- _WHAT IS REQUIRED_:
Find the word "deployment" in the data below and copy each line that holds it.

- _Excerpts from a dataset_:
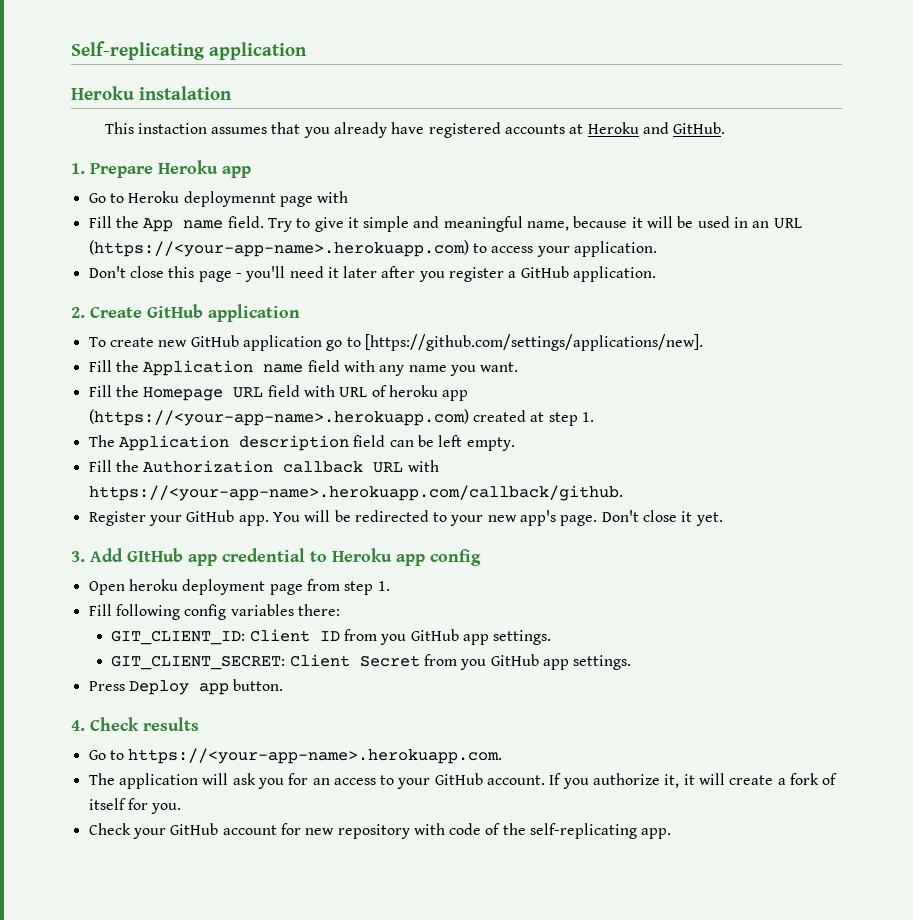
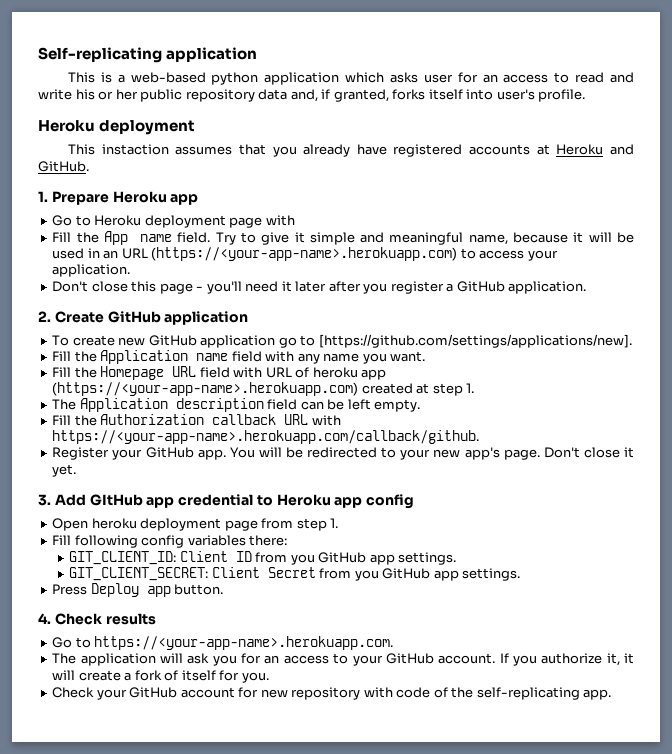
[71,86,232,100] // Heroku instalation -> [67,72,635,85] [38,89,586,102] [38,120,196,135] // This is a web-based python application which asks user for an access to read and write his or her public repository data and, if granted, forks itself into user's profile. // Heroku deployment
[183,191,276,207] deploymennt -> [144,215,226,228] deployment

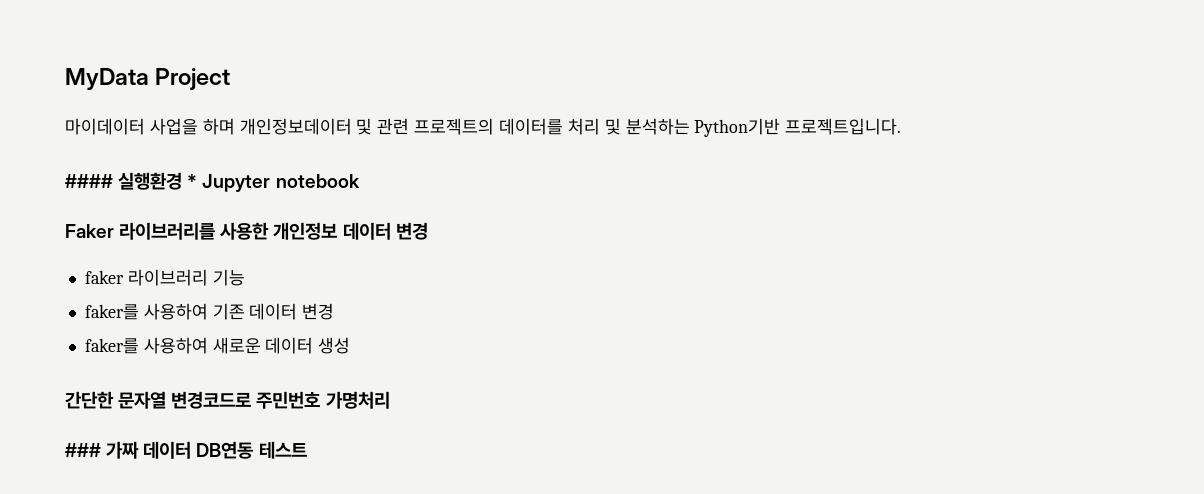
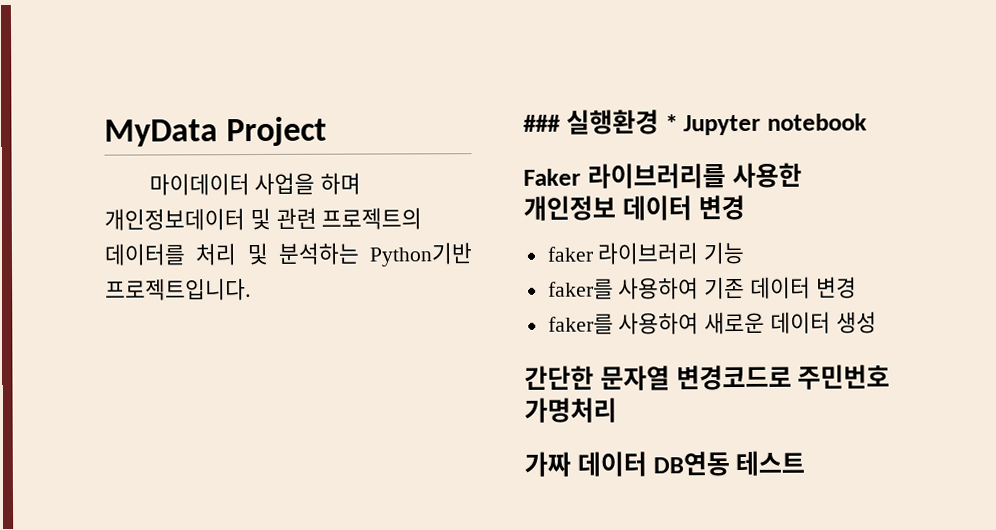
[65,174,113,188] #### -> [523,114,561,132] ###
[65,443,101,457] ### -> (617, 410) none

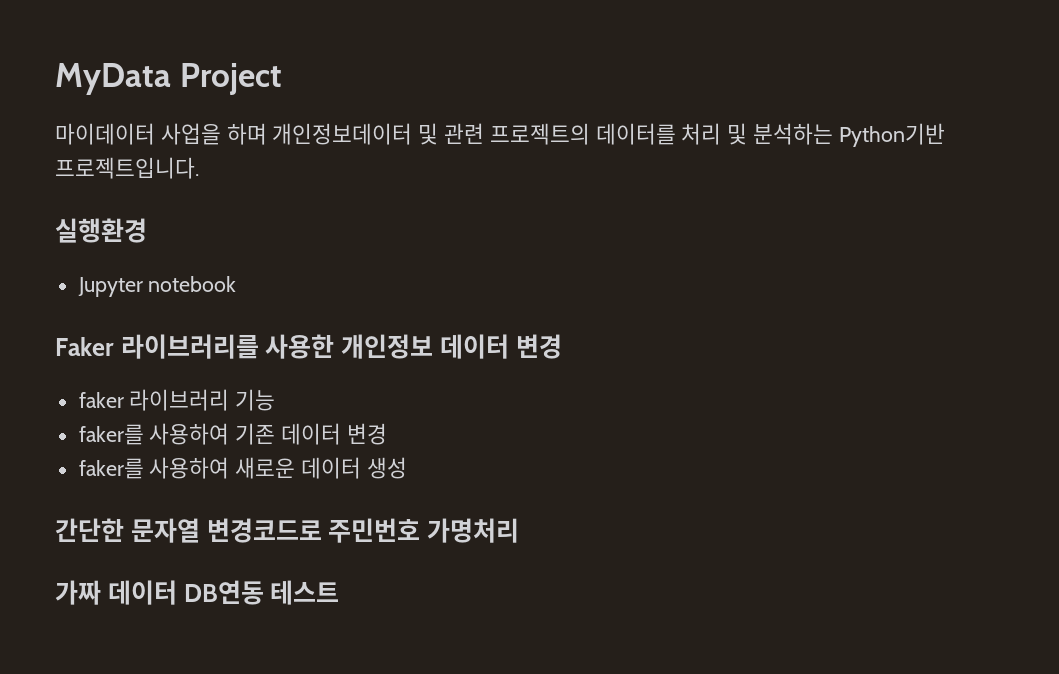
[523,114,561,132] ### -> (199, 168) none
[664,114,678,132] * -> (147, 230) //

- _OUTPUT BELOW_:
[71,86,232,100] // Heroku instalation -> [67,72,635,85] [38,89,586,102] [38,120,196,135] // This is a web-based python application which asks user for an access to read and write his or her public repository data and, if granted, forks itself into user's profile. // Heroku deployment
[183,191,276,207] deploymennt -> [144,215,226,228] deployment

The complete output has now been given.